* [TO DO]: Because the pictures are not wanted, give back only the exact text of every entry below.

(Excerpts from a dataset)
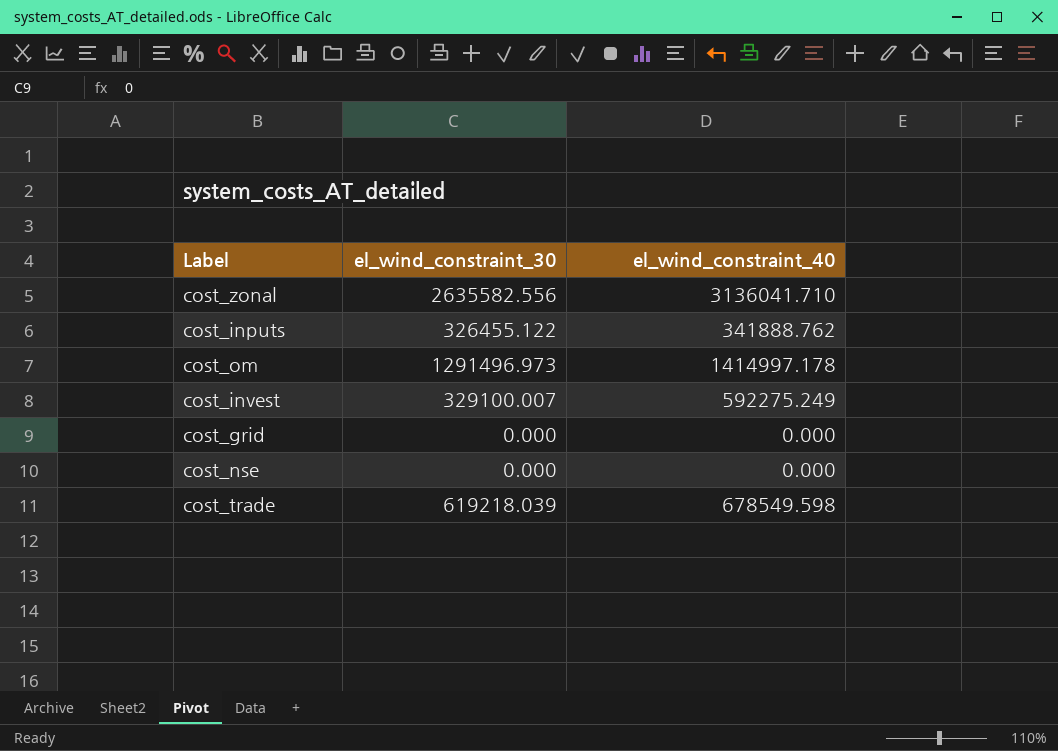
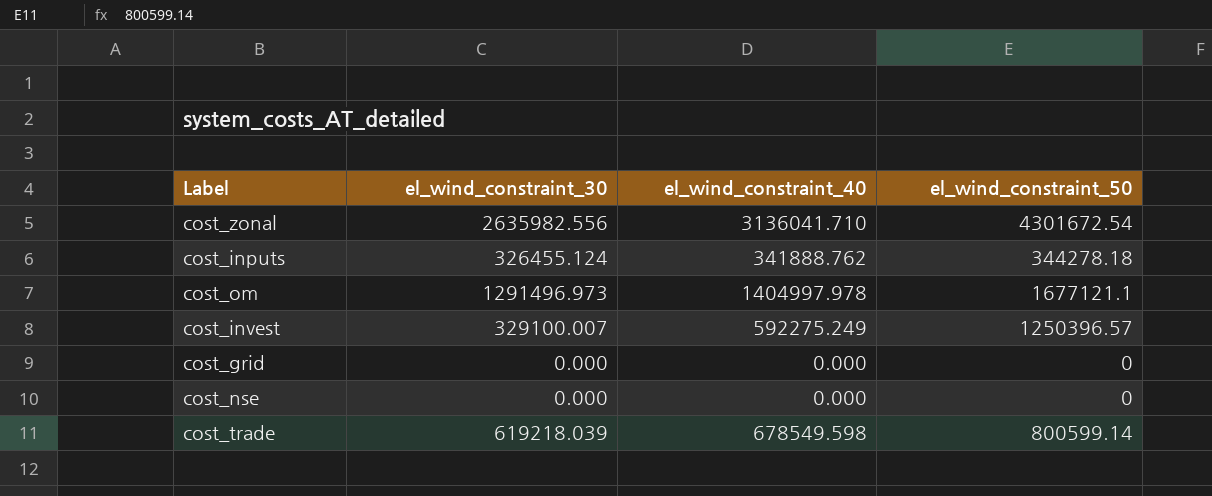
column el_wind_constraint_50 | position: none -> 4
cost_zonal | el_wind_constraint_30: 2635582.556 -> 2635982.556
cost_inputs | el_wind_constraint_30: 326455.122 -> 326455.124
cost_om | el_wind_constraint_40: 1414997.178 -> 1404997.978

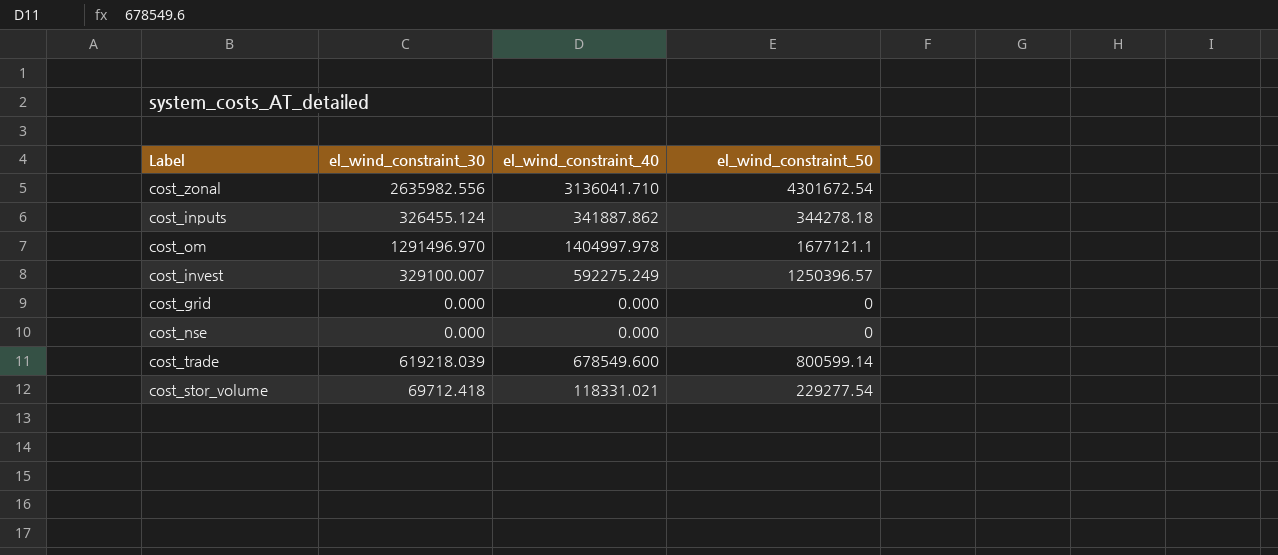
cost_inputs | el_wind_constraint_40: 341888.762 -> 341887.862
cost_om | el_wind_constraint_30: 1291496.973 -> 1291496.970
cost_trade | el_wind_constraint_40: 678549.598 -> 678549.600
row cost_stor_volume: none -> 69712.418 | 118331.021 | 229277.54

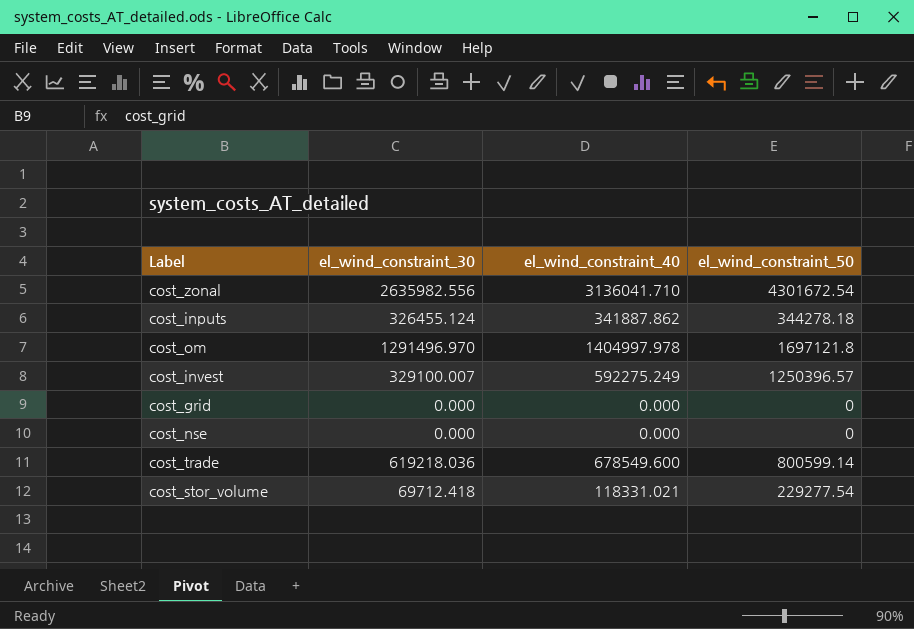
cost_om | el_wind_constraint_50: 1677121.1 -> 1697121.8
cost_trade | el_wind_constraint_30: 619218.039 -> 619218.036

* [EXERCISE OUTPUT]:
column el_wind_constraint_50 | position: none -> 4
cost_zonal | el_wind_constraint_30: 2635582.556 -> 2635982.556
cost_inputs | el_wind_constraint_30: 326455.122 -> 326455.124
cost_om | el_wind_constraint_40: 1414997.178 -> 1404997.978

cost_inputs | el_wind_constraint_40: 341888.762 -> 341887.862
cost_om | el_wind_constraint_30: 1291496.973 -> 1291496.970
cost_trade | el_wind_constraint_40: 678549.598 -> 678549.600
row cost_stor_volume: none -> 69712.418 | 118331.021 | 229277.54

cost_om | el_wind_constraint_50: 1677121.1 -> 1697121.8
cost_trade | el_wind_constraint_30: 619218.039 -> 619218.036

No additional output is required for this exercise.